嫌がらないので、何度か戯れるように唇をかすめる。
「…お前、嫌なら抵抗しろよ」
美羽は首を横に振る。大丈夫、ということらしい。
予想より平気そうだ。
(だが俺のほうが平気ではなくなる)
最後に一口、と唇を吸うと、美羽の身体を緩く抱いた。
大事な蝶から悪夢が遠ざかるように。
〝先輩。斎藤義龍の生まれ変わりを見つけたらどうするんですか〟
真白の問いかけが蘇る。
蝶の羽を引き裂き、粉々に砕いた男を。
(見つけたら?)
そんなこと、決まっている。
こんにちはさようなら
大学構内、文学部棟三階の薄暗い廊下を歩いていた怜は、正面に立った人物を見ても驚かなかった。僅かに目を細める。
「やあ、江藤君。先日はどうも」
蝶を見つけたと言った大学教授・朝林秀比呂(あさばやしひでひろ)は、やはり爽やかに笑った。
古い上に採光に劣る建物の中、場違いな爽やかさだった。この男性の発する奇妙な違和感を、怜は自分の中で形容しあぐねていた。
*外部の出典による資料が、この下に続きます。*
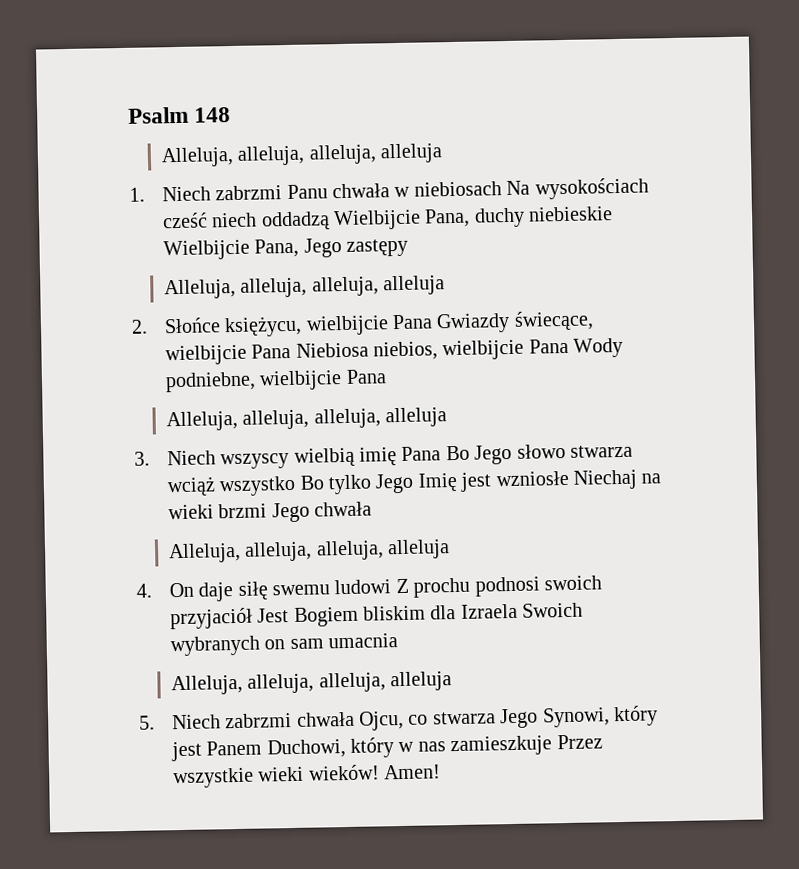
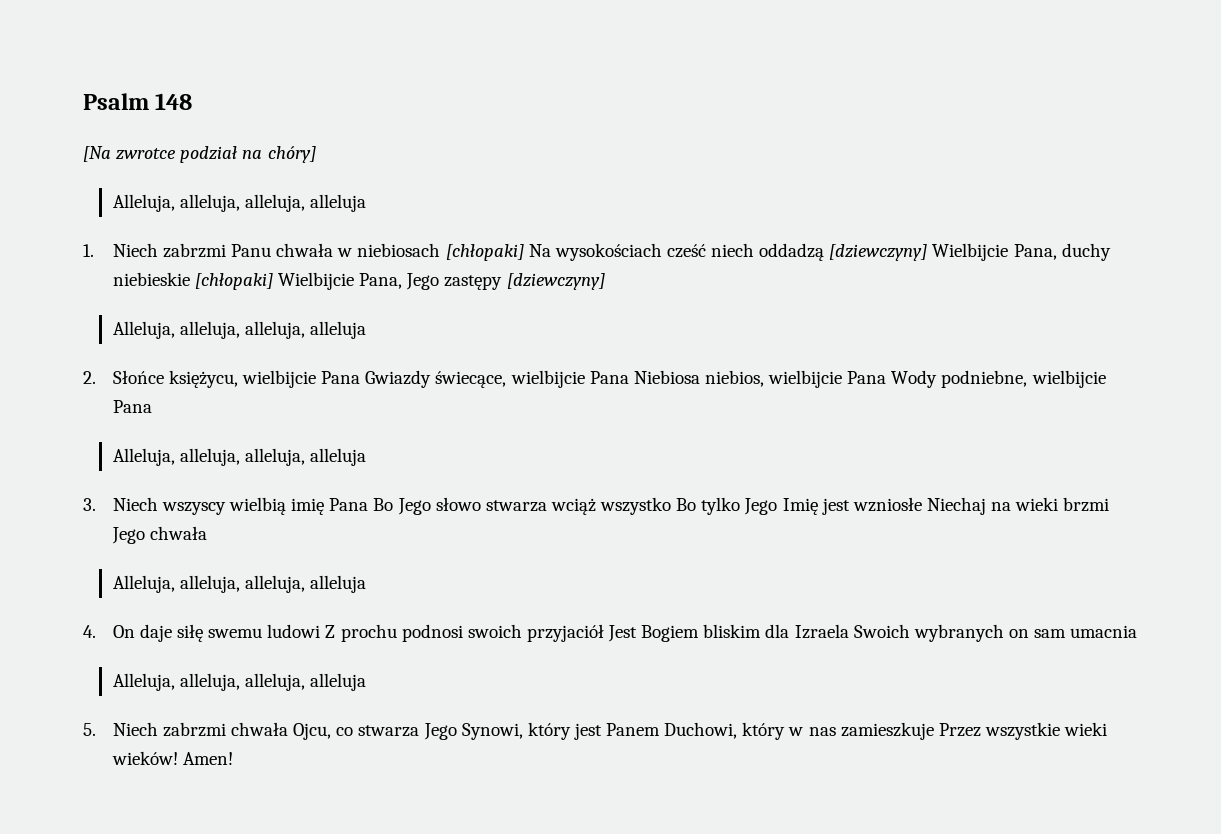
+ [Na zwrotce podział na chóry]
- 1. Niech zabrzmi Panu chwała w niebiosach Na wysokościach cześć niech oddadzą Wielbijcie Pana, duchy niebieskie Wielbijcie Pana, Jego zastępy
+ 1. Niech zabrzmi Panu chwała w niebiosach [chłopaki] Na wysokościach cześć niech oddadzą [dziewczyny] Wielbijcie Pana, duchy niebieskie [chłopaki] Wielbijcie Pana, Jego zastępy [dziewczyny]

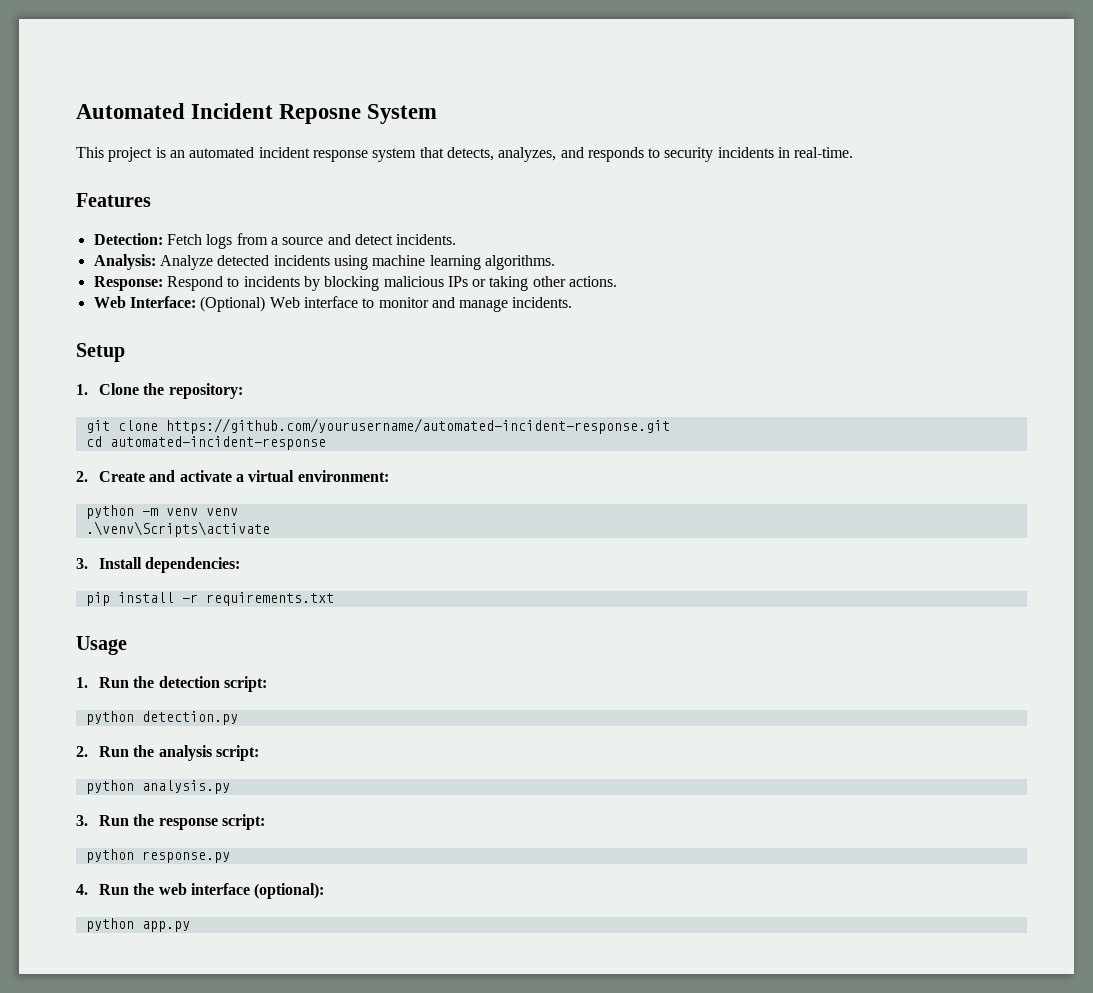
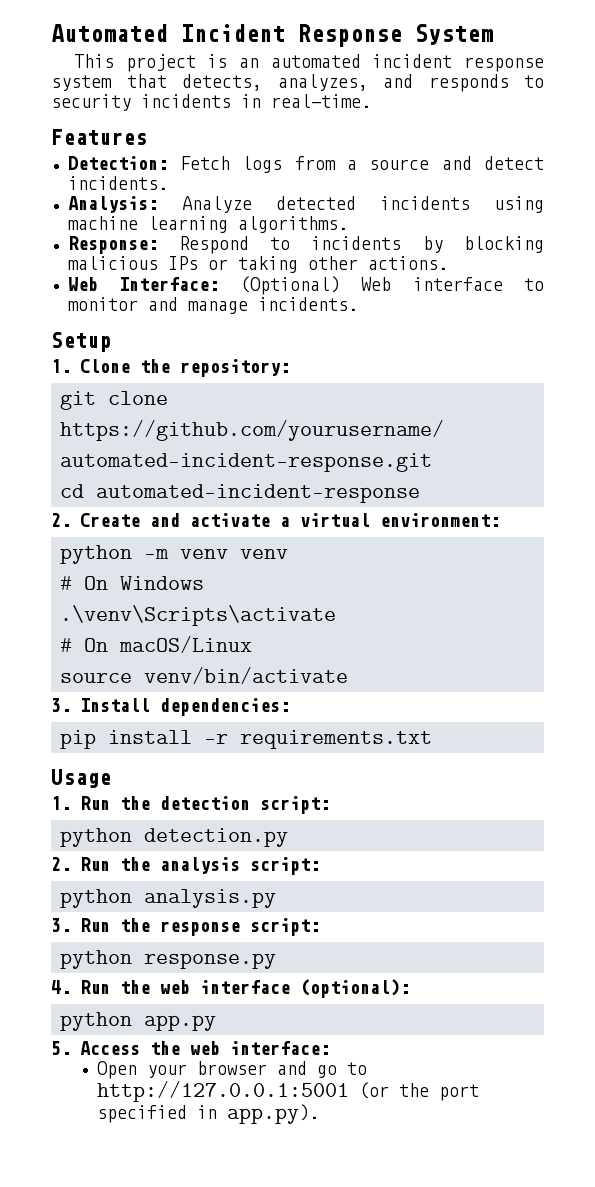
- Automated Incident Reposne System
+ Automated Incident Response System
+ # On Windows
  .\venv\Scripts\activate
+ # On macOS/Linux
+ source venv/bin/activate
+ 5. Access the web interface:
+ Open your browser and go to http://127.0.0.1:5001 (or the port specified in app.py).

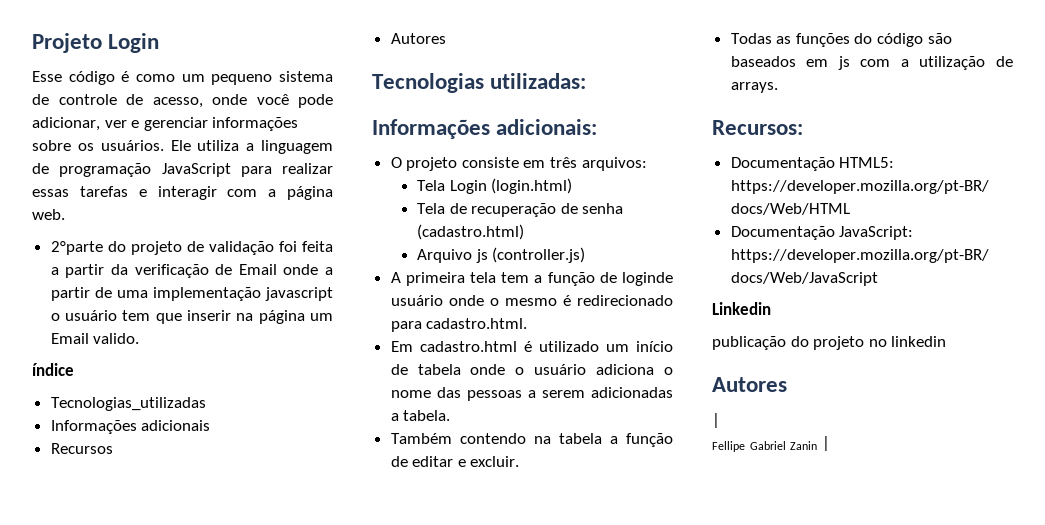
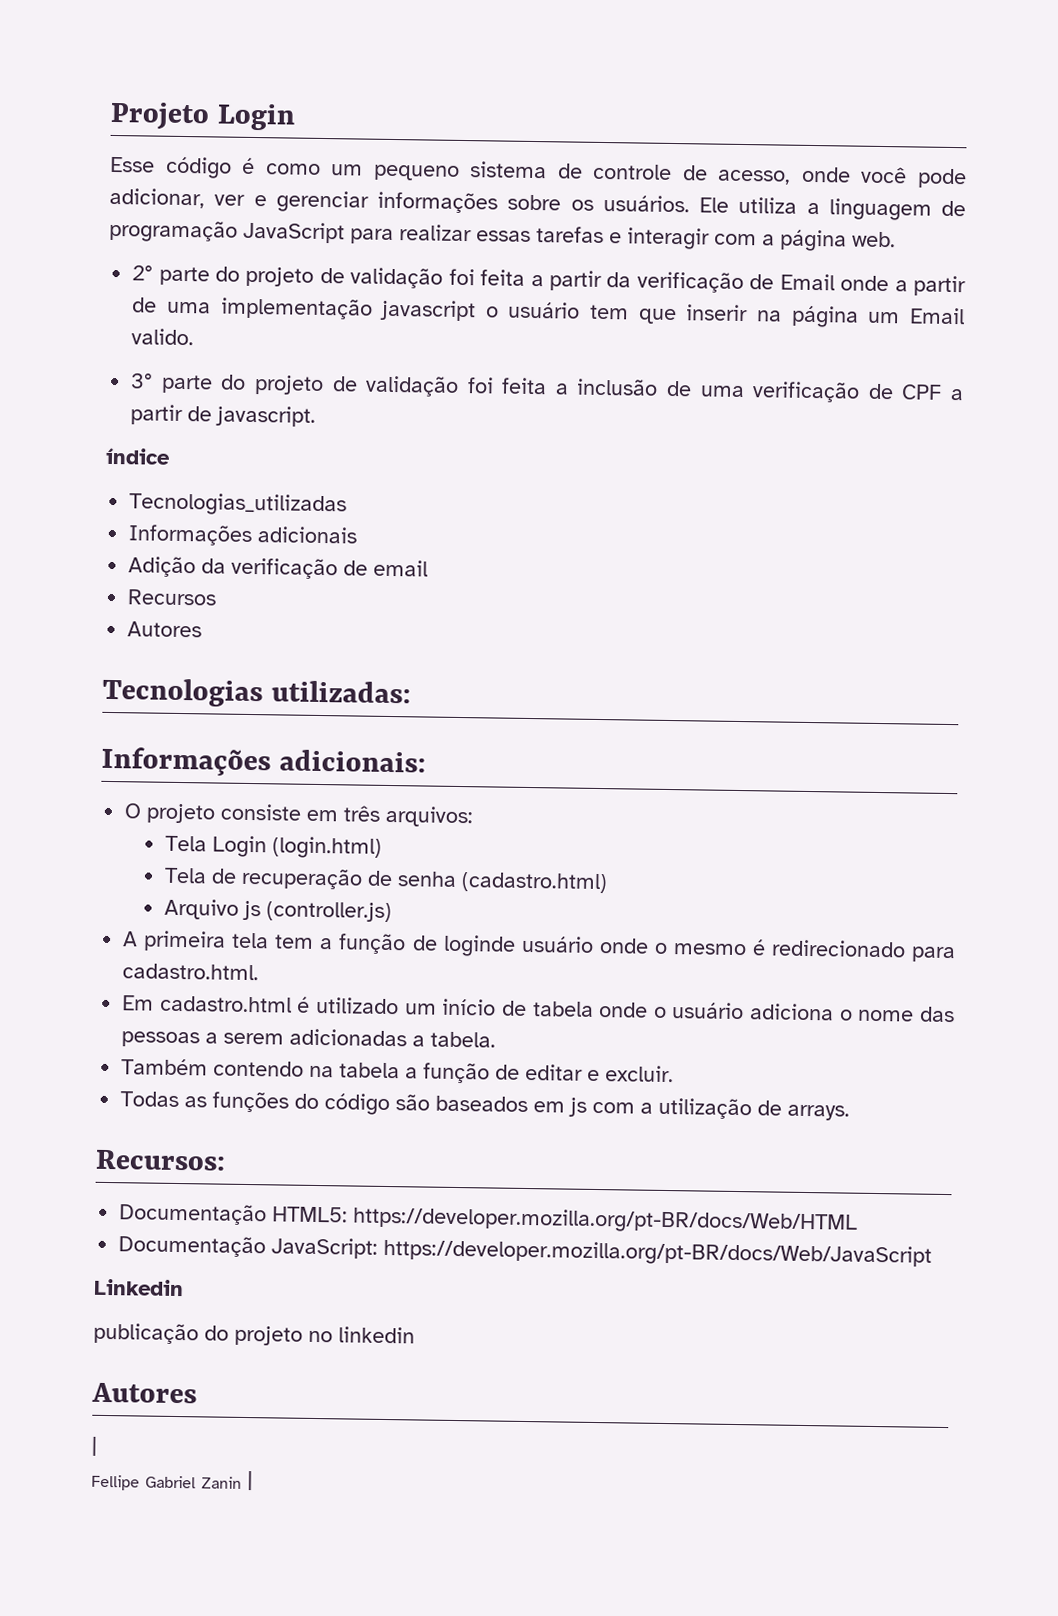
- 2°parte do projeto de validação foi feita a partir da verificação de Email onde a partir de uma implementação javascript o usuário tem que inserir na página um Email valido.
+ 2° parte do projeto de validação foi feita a partir da verificação de Email onde a partir de uma implementação javascript o usuário tem que inserir na página um Email valido.
+ 3° parte do projeto de validação foi feita a inclusão de uma verificação de CPF a partir de javascript.
+ Adição da verificação de email

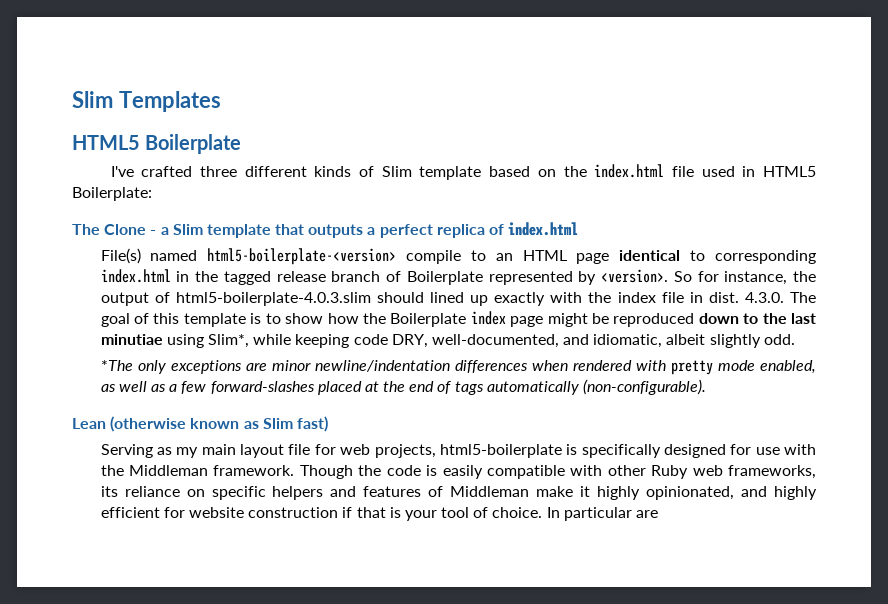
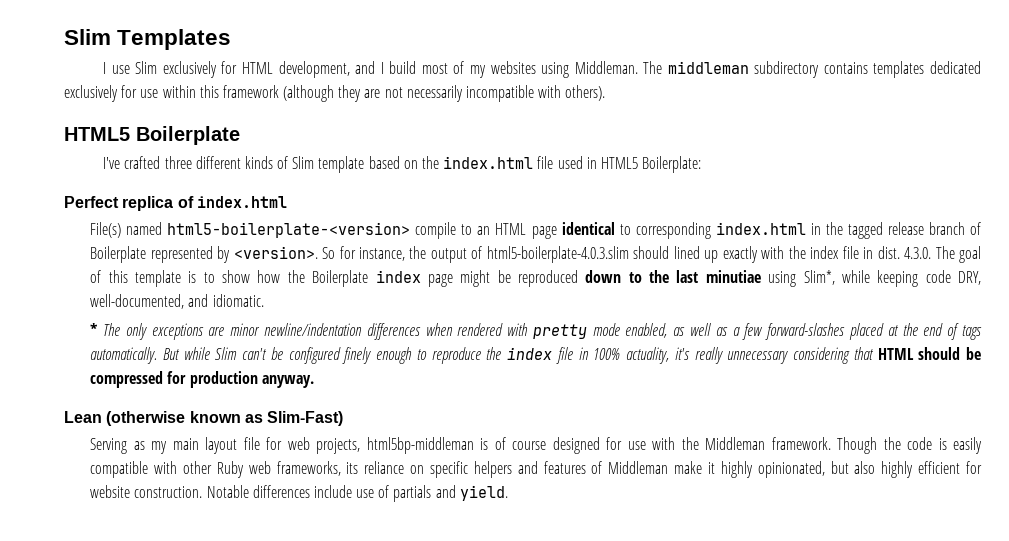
+ I use Slim exclusively for HTML development, and I build most of my websites using Middleman. The middleman subdirectory contains templates dedicated exclusively for use within this framework (although they are not necessarily incompatible with others).
- The Clone - a Slim template that outputs a perfect replica of index.html
+ Perfect replica of index.html
- 4.3.0. The goal of this template is to show how the Boilerplate index page might be reproduced down to the last minutiae using Slim*, while keeping code DRY, well-documented, and idiomatic, albeit slightly odd.
- *The only exceptions are minor newline/indentation differences when rendered with pretty mode enabled, as well as a few forward-slashes placed at the end of tags automatically (non-configurable).
+ 4.3.0. The goal of this template is to show how the Boilerplate index page might be reproduced down to the last minutiae using Slim*, while keeping code DRY, well-documented, and idiomatic.
+ * The only exceptions are minor newline/indentation differences when rendered with pretty mode enabled, as well as a few forward-slashes placed at the end of tags automatically. But while Slim can't be configured finely enough to reproduce the index file in 100% actuality, it's really unnecessary considering that HTML should be compressed for production anyway.
- Lean (otherwise known as Slim fast)
+ Lean (otherwise known as Slim-Fast)
- Serving as my main layout file for web projects, html5-boilerplate is specifically designed for use with the Middleman framework.
+ Serving as my main layout file for web projects, html5bp-middleman is of course designed for use with the Middleman framework.
- Though the code is easily compatible with other Ruby web frameworks, its reliance on specific helpers and features of Middleman make it highly opinionated, and highly efficient for website construction if that is your tool of choice. In particular are
+ Though the code is easily compatible with other Ruby web frameworks, its reliance on specific helpers and features of Middleman make it highly opinionated, but also highly efficient for website construction. Notable differences include use of partials and yield.

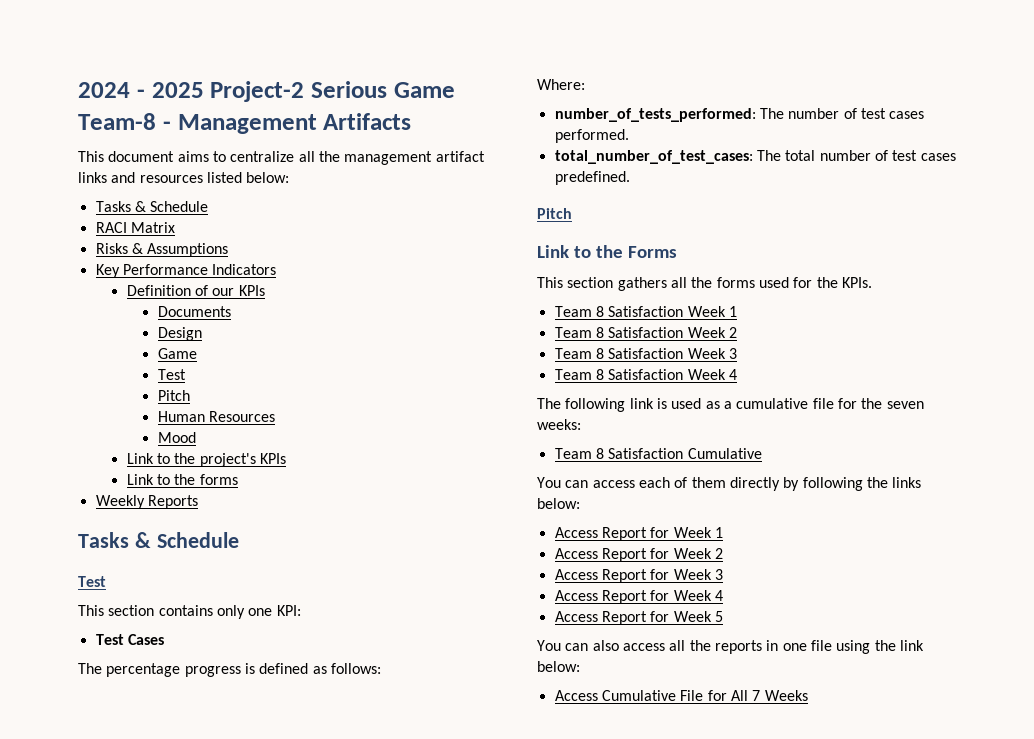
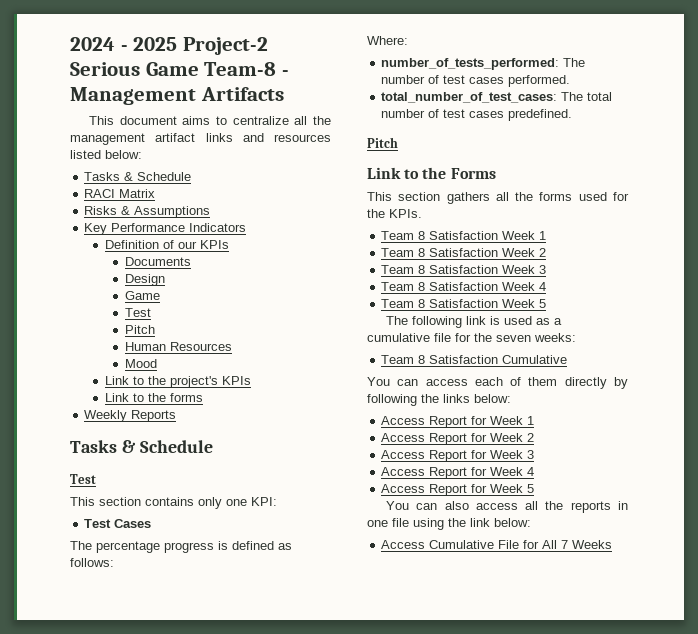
+ Team 8 Satisfaction Week 5

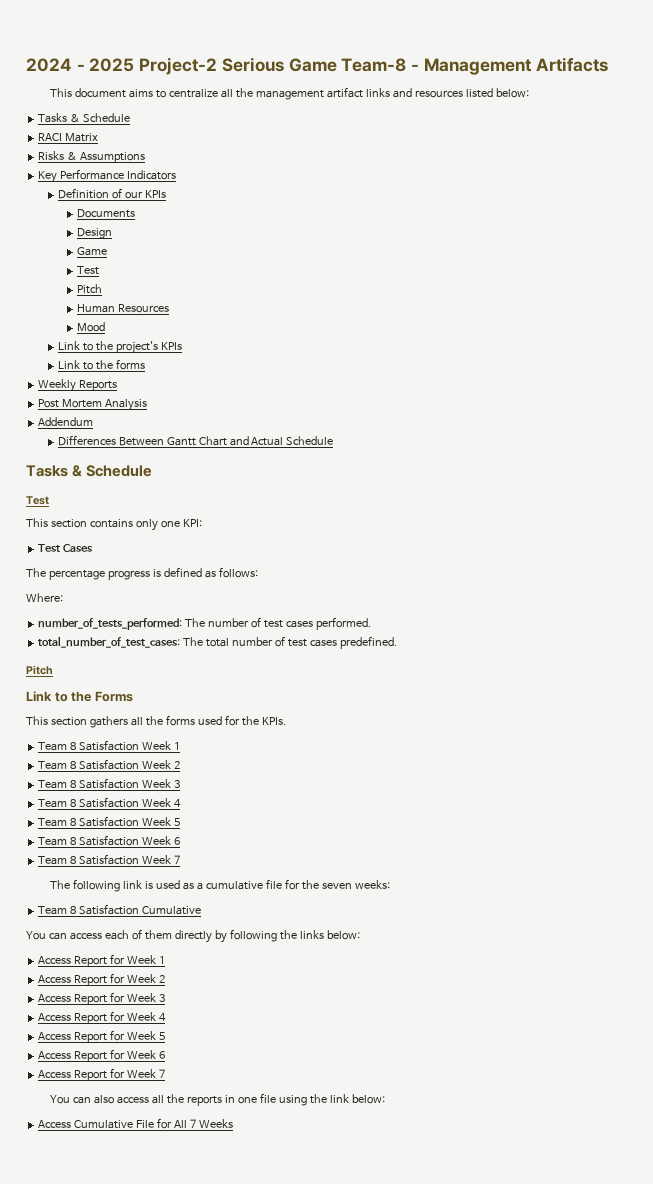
+ Post Mortem Analysis
+ Addendum
+ Differences Between Gantt Chart and Actual Schedule
+ Team 8 Satisfaction Week 6
+ Team 8 Satisfaction Week 7
+ Access Report for Week 6
+ Access Report for Week 7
何かが常人とはずれている。鋭敏な彼の感覚はそう告げていた。
そうした自分の内実を、綺麗に覆い隠した笑顔で応じる。そこに驚きの表情を加味するのを忘れない。
「朝林教授。こんにちは。どうしてうちの大学に?」
「ここの知り合いに用事があってね。丁度良かった、君とはまた話したいと思っていたんだ。時間があればお茶でもと言いたいところだが…」
そう言って秀比呂は、怜の隣に立つ赤い髪の青年を見た。
「じゃあ、僕はここで」
青年は秀比呂の視線の意味を察し、朗らかに言うと怜に手を振った。
「すまないね」
「いえ」
怜は形の良い唇に、薄い笑みを刻んだ。
燃えるような赤い髪の青年・渡辺定行(わたなべさだゆき)は、廊下の突き当たりまで歩くと笑みを消した。
四階に続く階段の壁に、腕組みしてもたれる竜軌を見上げる。
「――――――信長。君の予想通り、接触して来たみたいだね」
「それで?どうだ、あの男は。お前なら前生が明確に判るだろう」
降って来る黒い眼光に、神の眷属、花守(はなもり)と称される青年は薄青い目を細める。
「こういうサービスはあんまり気が進まないんだけど」
「神族がせこいことを言うな。結論を言え」
「やれやれ、困った時の神頼みか。間違いないよ、信長。彼の前生は斎藤義龍だ。でもそれを知って、君はどうするの?」
冷えた笑みが竜軌の口元に浮かぶのを見て、訊かなかったほうが良かったかな、と定行は呟いた。